Oakland, California, serves as home to over a third of a million human inhabitants, but the city has made room for a very different denizen, the gnome.
The gnomes began appearing to observant pedestrians as painted figures on pieces of wood screwed onto utility poles. At ground level.
The gnomes were charming, and appeared in a wide variety of garb, juxtaposed with similarly styled (and painted) colorful mushrooms and other accoutrements and furniture of gnomedom.
The anonymous artist who painted the gnomes did it for fun, as a gift for his neighbors. Only a few people noticed at first. It was Oakland’s best-kept secret:
About 2,300 gnomes with pointy hats and white beards now live in Oakland. One resembles Santa Claus in a monk’s robe. Others wave or appear to be doing a little disco dance.
Yet until late last month, they had pretty much managed to keep their presence on the down low. Even Pacific Gas & Electric, whose poles are gnome homes, was unaware of their existence.

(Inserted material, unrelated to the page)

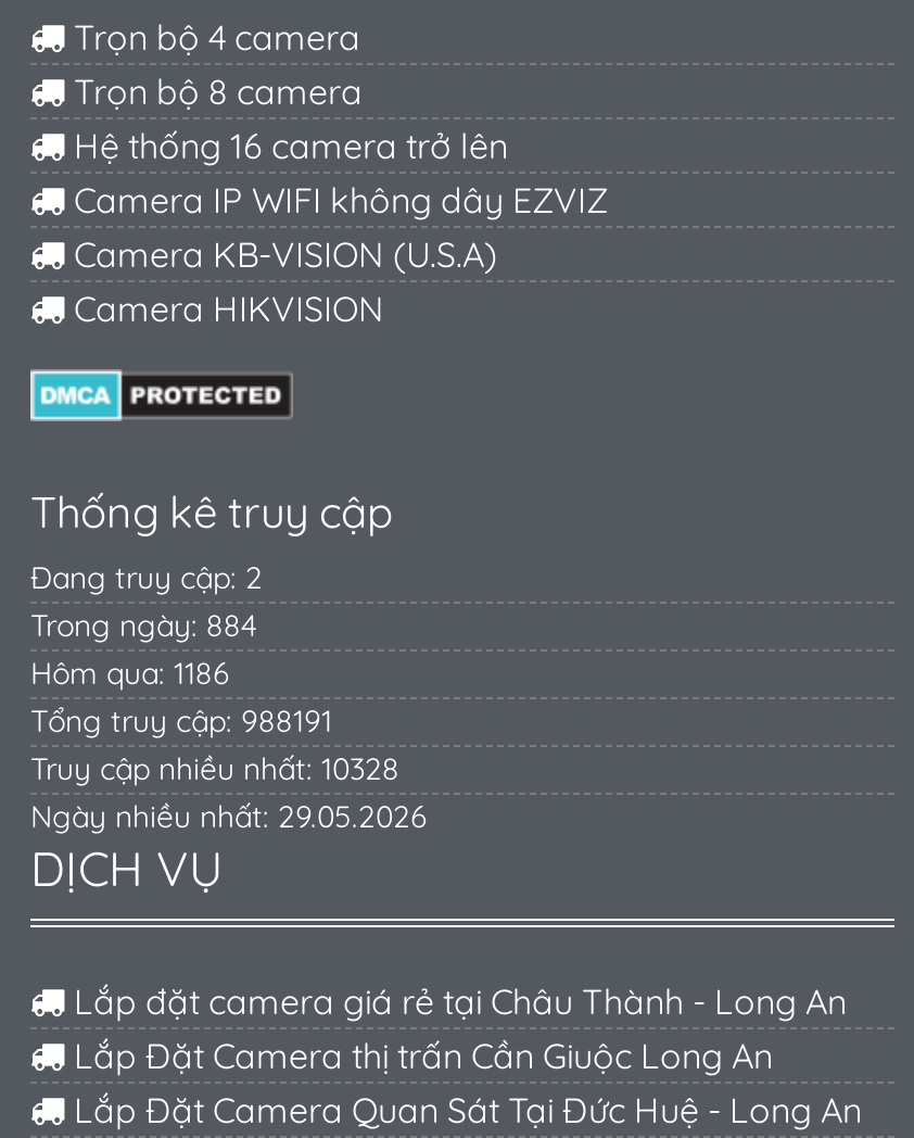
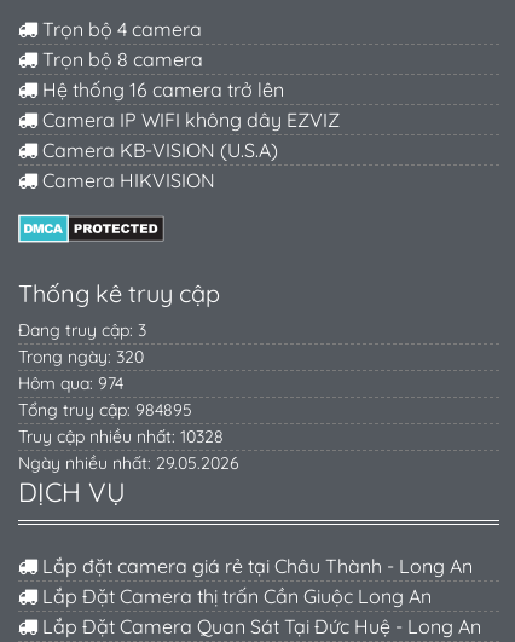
[30,559,263,598] Đang truy cập: 2 -> [18,319,146,341] Đang truy cập: 3
[30,606,256,645] Trong ngày: 884 -> [18,346,144,368] Trong ngày: 320
[30,654,230,693] Hôm qua: 1186 -> [18,373,123,394] Hôm qua: 974
[30,702,332,741] Tổng truy cập: 988191 -> [18,399,192,421] Tổng truy cập: 984895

But when the officials found out, they promised to remove the gnomes. Their very existence, you see, might encourage others to likewise affix near-permanent painted figures, and soon gnomes would not only proliferate, but be joined by djinn, leprechauns, imps . . . and perversities.
When the charmed folk of Oakland found out, though, they rallied. They liked the gnomes. The artist came out of the closet, so to speak, but not to make a name for himself — he didn’t provide his name (though it’s an open secret) — for he didn’t want the gnomes to be about him, but about themselves.
And the people won. Public pressure moved PG&E, and the gnomes are safe. For the time being, anyway.
A charming story, reminding us that the character of a place can arise up in humble ways, and without an Arts Council grant, much less a Bureau of Gnomes.
This is Common Sense. I’m Paul Jacob.